### EXERCISE INSTRUCTIONS:
Leaving the pictures aside, transcribe the data below exactly.

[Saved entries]
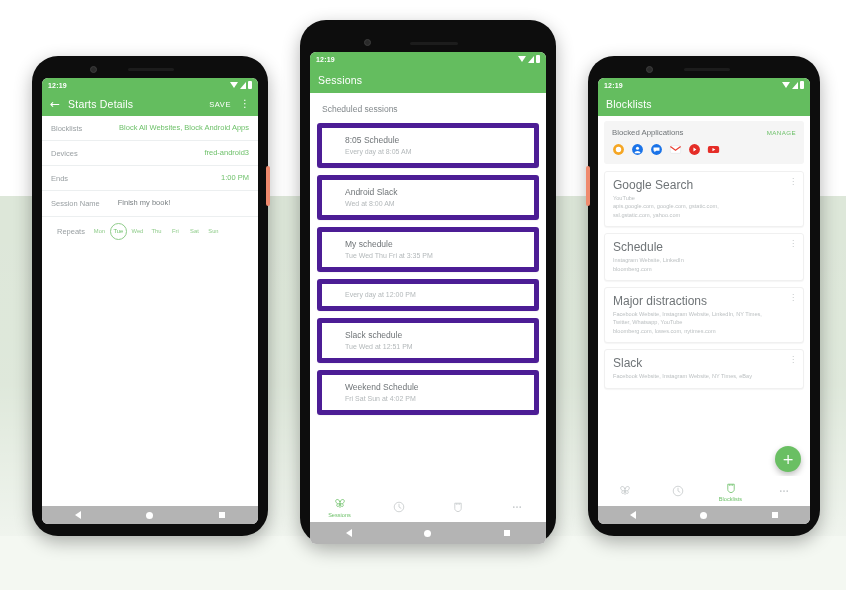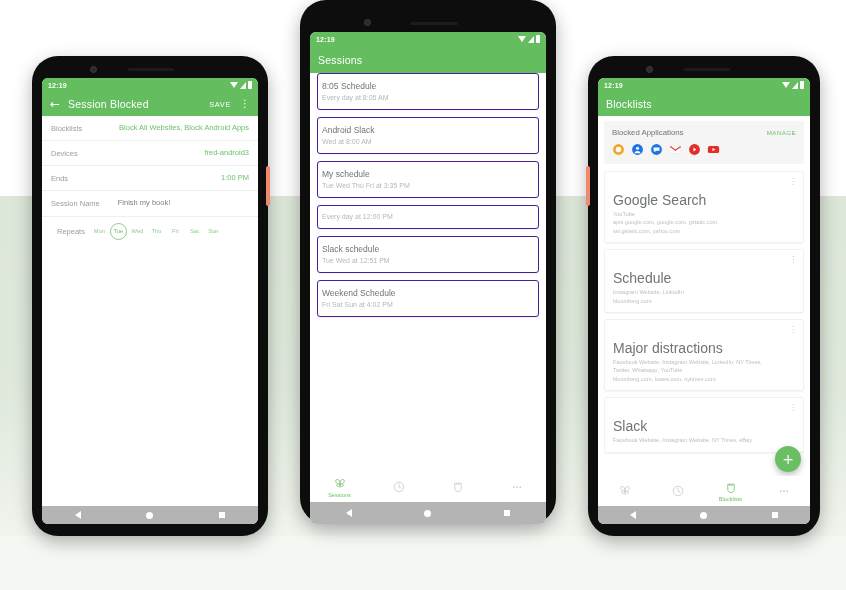"Sessions" div.phone { top: 0 -> 20px }
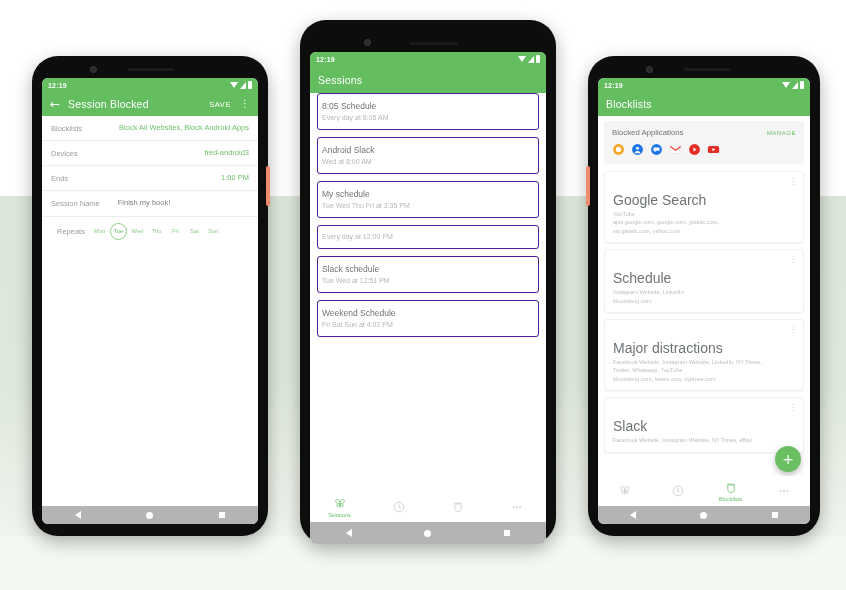"Session Blocked" span.title { text: Session Blocked -> Starts Details }
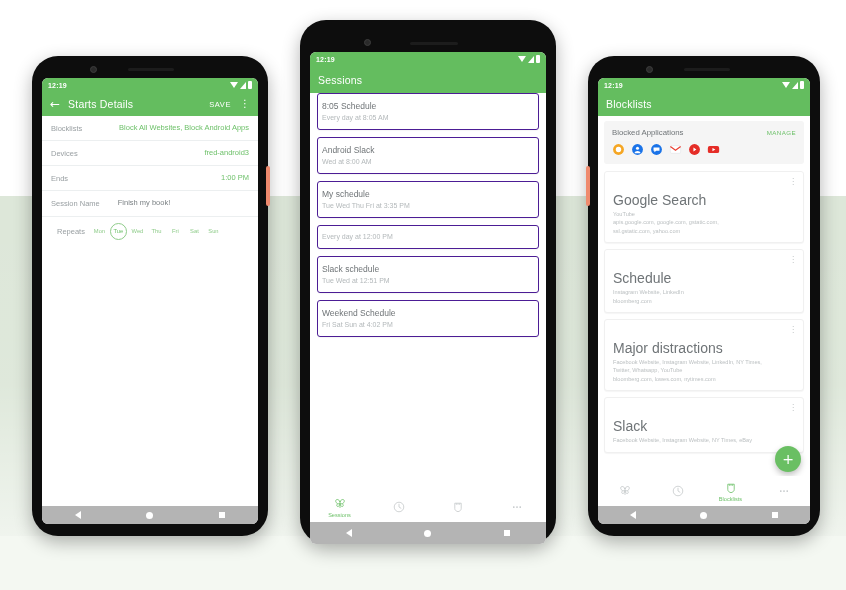"Scheduled sessions" div.section-head { html: none -> <div>Scheduled sessions</div> }
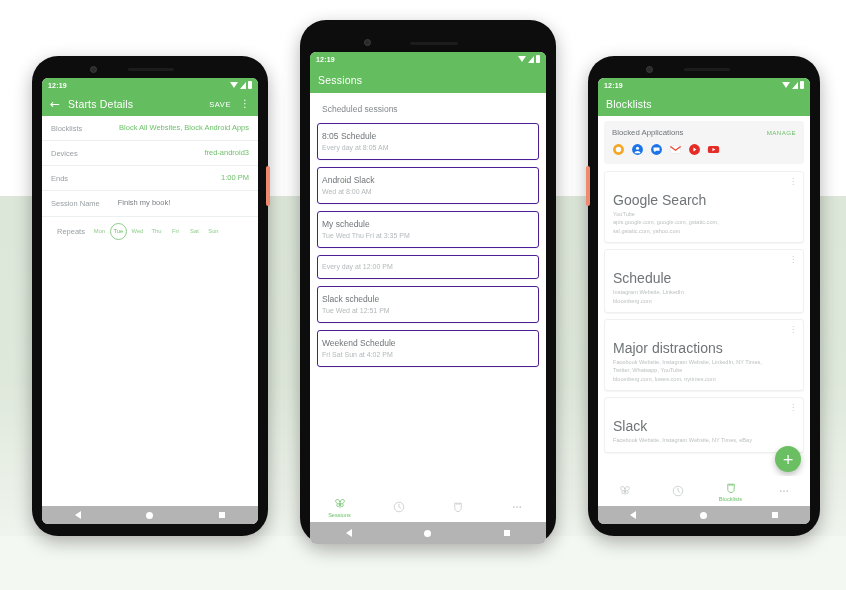"8:05 Schedule" .card { border: 1px solid #4c1d95 -> 5px solid #4c1d95; padding: 7px 9px 8px 4px -> 7px 9px 8px 23px }
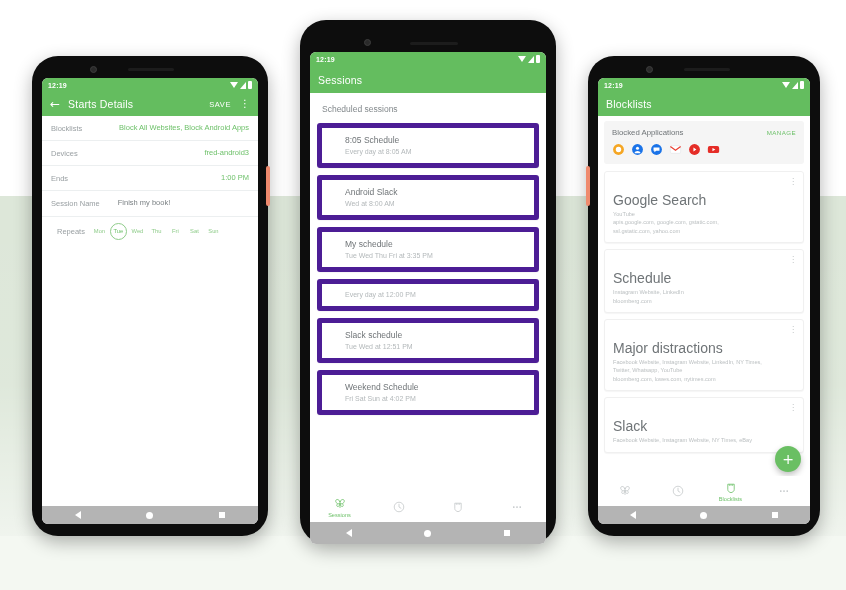"Google Search" .bl-card .bt { font-size: 14px -> 12px; margin-top: 14px -> none }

### ANSWER SECTION:
"Sessions" div.phone { top: 0 -> 20px }
"Session Blocked" span.title { text: Session Blocked -> Starts Details }
"Scheduled sessions" div.section-head { html: none -> <div>Scheduled sessions</div> }
"8:05 Schedule" .card { border: 1px solid #4c1d95 -> 5px solid #4c1d95; padding: 7px 9px 8px 4px -> 7px 9px 8px 23px }
"Google Search" .bl-card .bt { font-size: 14px -> 12px; margin-top: 14px -> none }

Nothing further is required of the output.